For Seven Minutes My Heart Stops, And I See You
After the heart stops there are seven minutes of brain activity left. Seven minutes, four hundred twenty seconds, where the brain plays back movie memories of what shaped it – like a homage to the organ, like a final goodbye to the restless dreamers that lived by it, and to the unwavering capacity by which they loved through it.
During the first minute, I saw you. I saw you as if it were the first time, and my god you were perfect. I saw the bad chat, the coy smiles, the terrible dance moves and the genuine laughter. I saw you pick me up and take me into your arms, I saw you lean in for our first kiss. I saw me beaming on my way home, spellbound thinking, “This is something big. This is going to ruin me.”
Minute two and three. I saw the flicker of our flame. I saw the way your bones played with the moonlight, the way your back looked against the night sky as we slept under the canopy of our favorite city. I saw the letters you wrote me, scrawled in graphite along the surface of my skin. I saw the man you were trying to become, the intelligently awe-inspiring man you were working towards. I saw the clock, as we counted down the days, gripping tighter and tighter within our false reality, until I saw the goodbye.
Minute four. I saw the hurt. I saw it riddled across your face like a cold sweat. I saw the last embrace, and the heaviness that came with having to let go. I saw the confusion, the need to simply make sense of what we had shared, of what we didn’t want to give up on. I saw the scramble within both of our souls, the human parts of us trying to make up the miles, trying to fit the world into a shoebox so we could fill the void. I saw the suffering.
Minute five and six. I saw the girl who found you at the right time. I saw how you kissed her with my warmth on your mouth; how you tried to place yourself into her open arms like a jagged puzzle piece that simply did not fit. I saw my hope for you during that time; the impatient and genuine hope that you would be cured of this memory, that you would be able to sleep beside the bones of another without dreaming of a ghost.

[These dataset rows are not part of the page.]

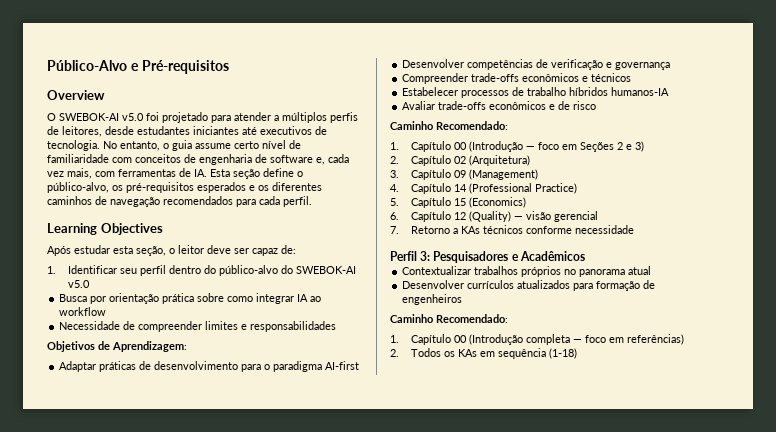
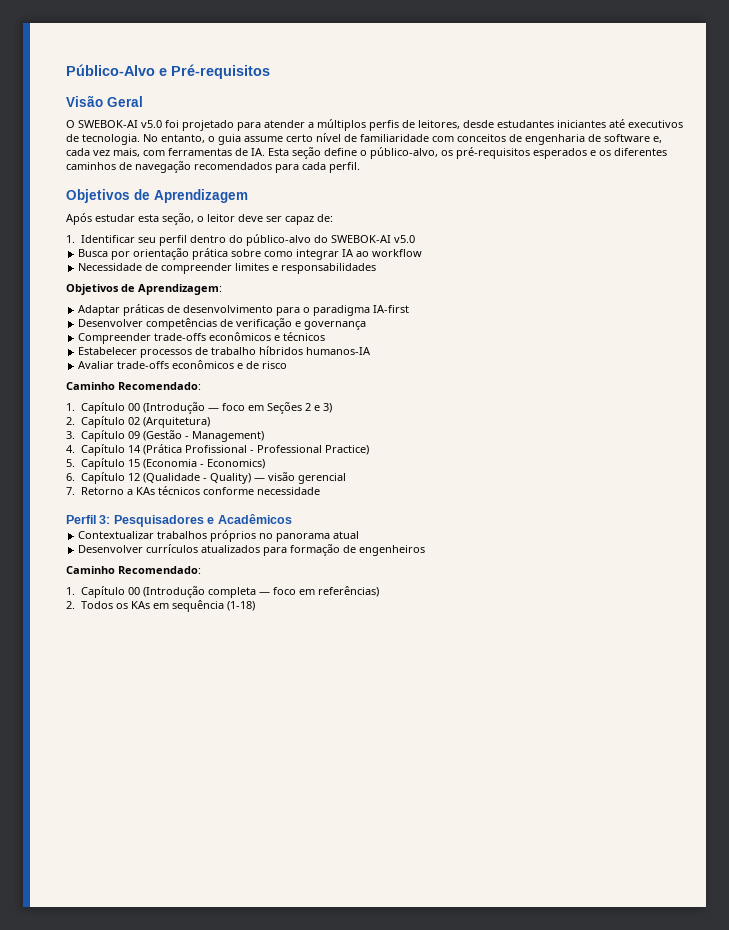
- Overview
+ Visão Geral
- Learning Objectives
+ Objetivos de Aprendizagem
- Adaptar práticas de desenvolvimento para o paradigma AI-first
+ Adaptar práticas de desenvolvimento para o paradigma IA-first
- 3. Capítulo 09 (Management)
+ 3. Capítulo 09 (Gestão - Management)
- 4. Capítulo 14 (Professional Practice)
+ 4. Capítulo 14 (Prática Profissional - Professional Practice)
- 5. Capítulo 15 (Economics)
+ 5. Capítulo 15 (Economia - Economics)
- 6. Capítulo 12 (Quality) — visão gerencial
+ 6. Capítulo 12 (Qualidade - Quality) — visão gerencial

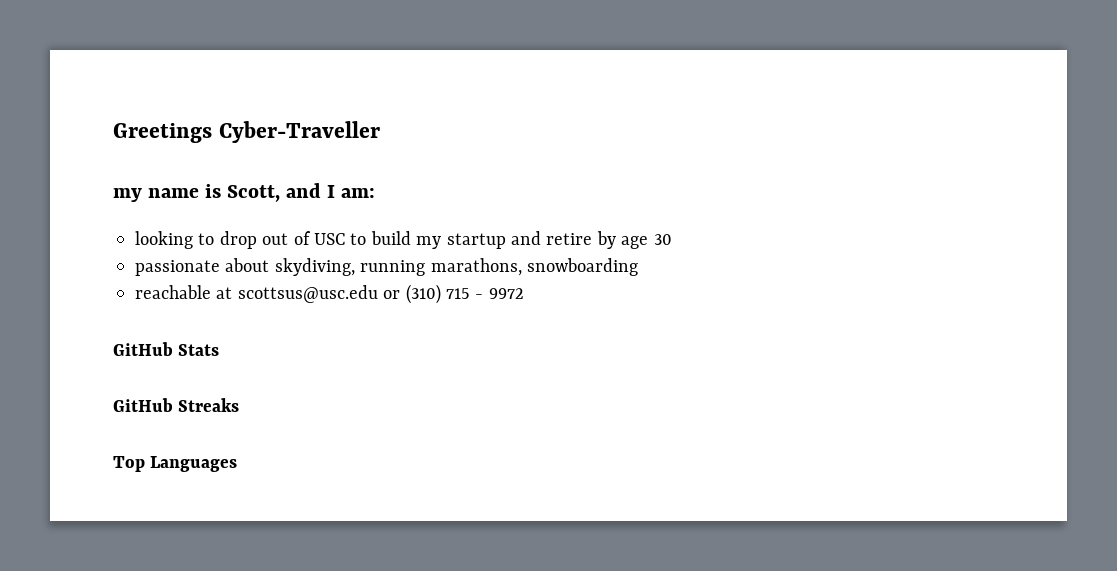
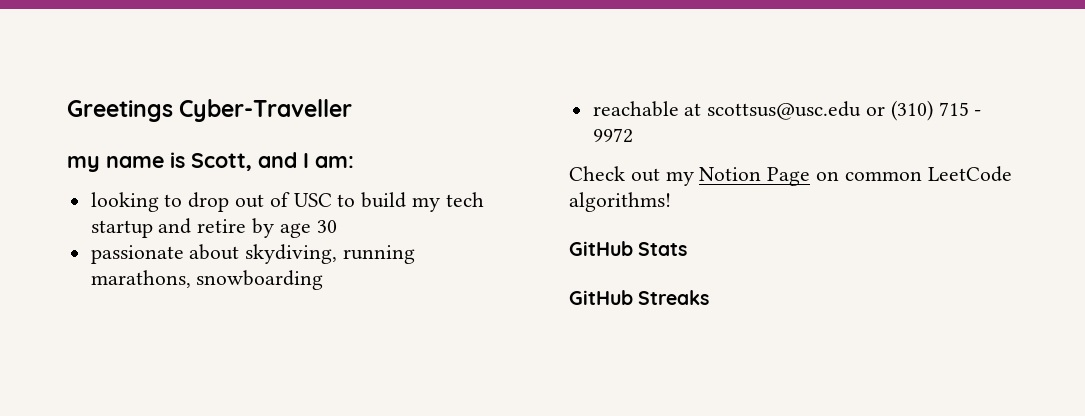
- looking to drop out of USC to build my startup and retire by age 30
+ looking to drop out of USC to build my tech startup and retire by age 30
+ Check out my Notion Page on common LeetCode algorithms!
- Top Languages

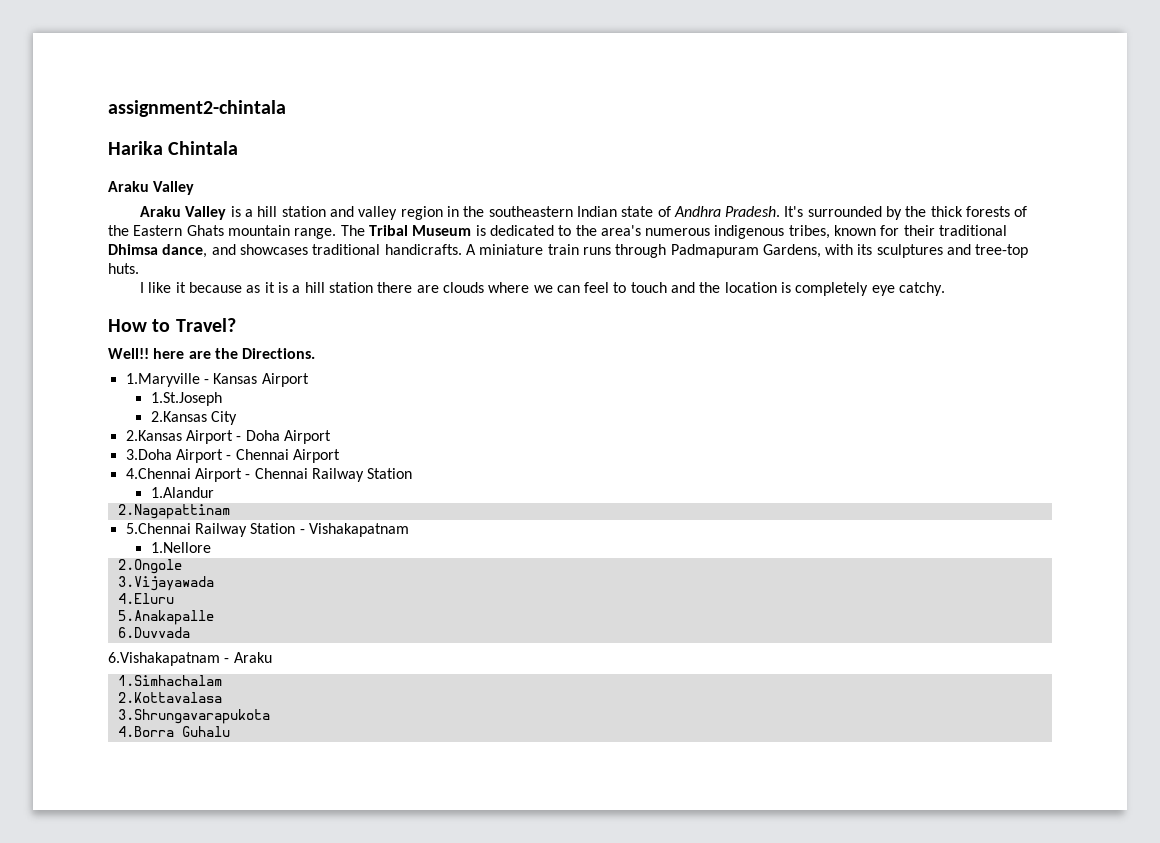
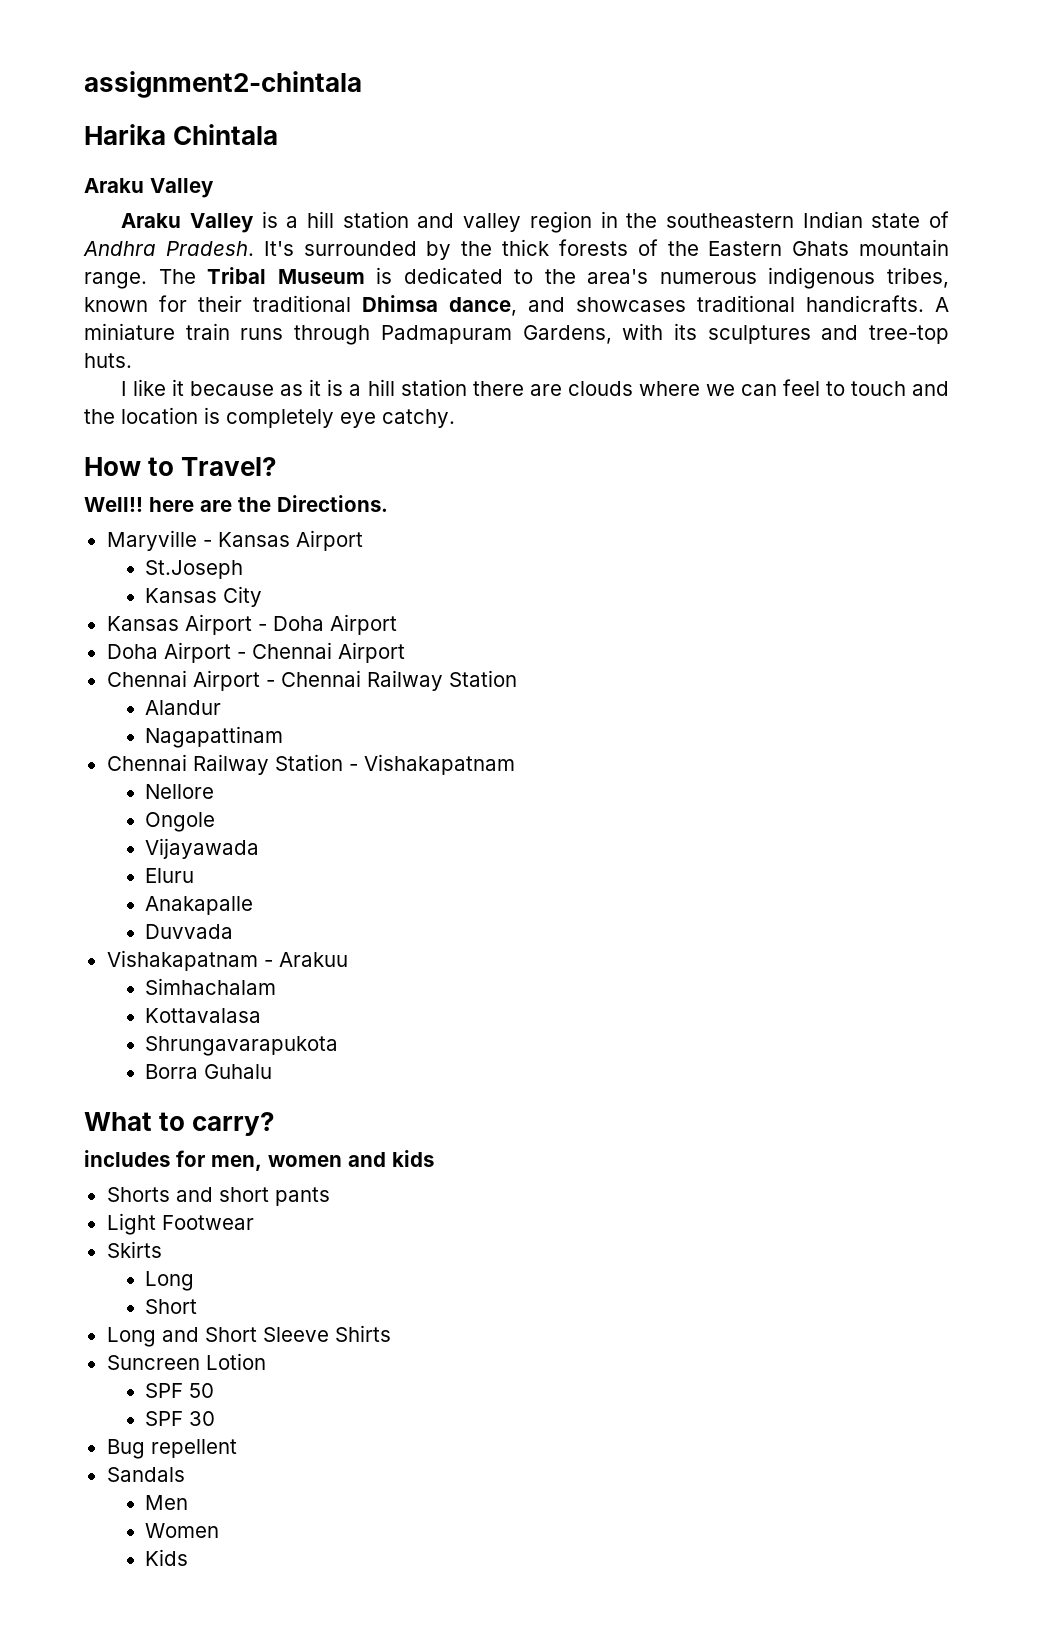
- 1.Maryville - Kansas Airport
+ Maryville - Kansas Airport
- 1.St.Joseph
- 2.Kansas City
+ St.Joseph
+ Kansas City
- 2.Kansas Airport - Doha Airport
+ Kansas Airport - Doha Airport
- 3.Doha Airport - Chennai Airport
+ Doha Airport - Chennai Airport
- 4.Chennai Airport - Chennai Railway Station
+ Chennai Airport - Chennai Railway Station
- 1.Alandur
- 2.Nagapattinam
- 5.Chennai Railway Station - Vishakapatnam
+ Alandur
+ Nagapattinam
+ Chennai Railway Station - Vishakapatnam
- 1.Nellore
- 2.Ongole
- 3.Vijayawada
- 4.Eluru
- 5.Anakapalle
- 6.Duvvada
- 6.Vishakapatnam - Araku
- 1.Simhachalam
- 2.Kottavalasa
- 3.Shrungavarapukota
- 4.Borra Guhalu
+ Nellore
+ Ongole
+ Vijayawada
+ Eluru
+ Anakapalle
+ Duvvada
+ Vishakapatnam - Arakuu
+ Simhachalam
+ Kottavalasa
+ Shrungavarapukota
+ Borra Guhalu
+ What to carry?
+ includes for men, women and kids
+ Shorts and short pants
+ Light Footwear
+ Skirts
+ Long
+ Short
+ Long and Short Sleeve Shirts
+ Suncreen Lotion
+ SPF 50
+ SPF 30
+ Bug repellent
+ Sandals
+ Men
+ Women
+ Kids

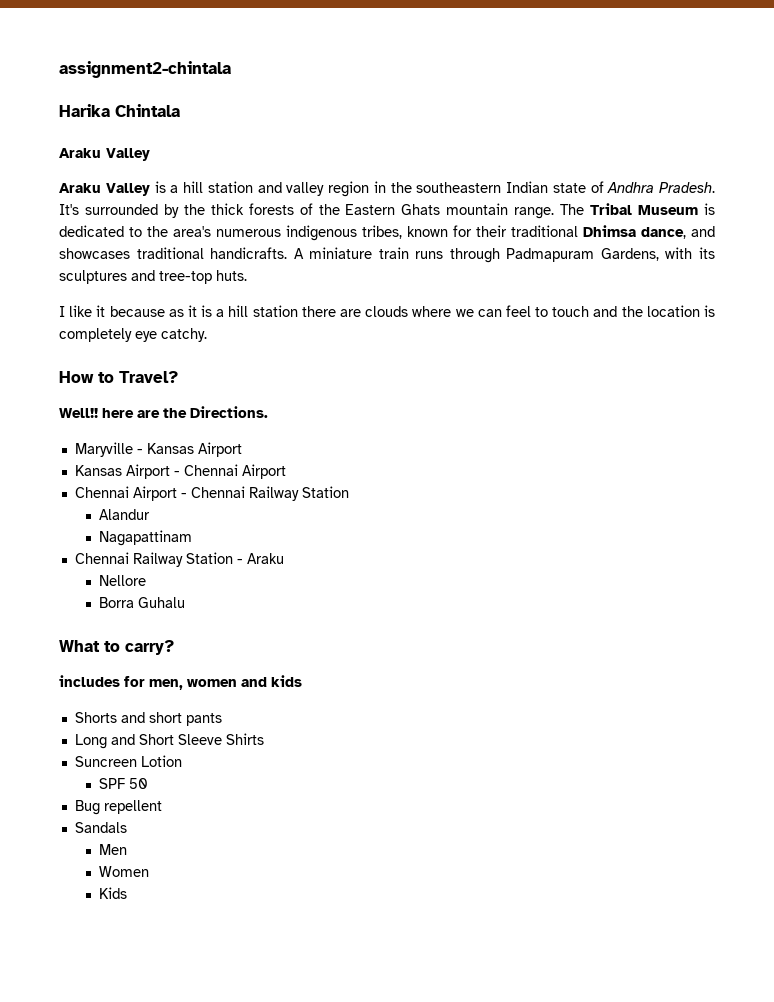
- St.Joseph
- Kansas City
- Kansas Airport - Doha Airport
- Doha Airport - Chennai Airport
+ Kansas Airport - Chennai Airport
- Chennai Railway Station - Vishakapatnam
+ Chennai Railway Station - Araku
- Ongole
- Vijayawada
- Eluru
- Anakapalle
- Duvvada
- Vishakapatnam - Arakuu
- Simhachalam
- Kottavalasa
- Shrungavarapukota
- Light Footwear
- Skirts
- Long
- Short
- SPF 30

But before I knew it, I met minute seven, and despite all of the hurt, all of the feeling, all of the unanswered questions – I saw the communion of hues, the colours of every sunset I had ever witnessed, come together to build the contours of your face. I saw the purples of your under eyes, I saw the whites of your teeth. I saw the pinks of your lips, and the reds that made up the flush in your cheek. I saw the man who shaped me, the man who dug my heart up like dinosaur bones. I saw you whisper goodbye, and it was then, only then, in the beauty of your night sky, that I finally moved on.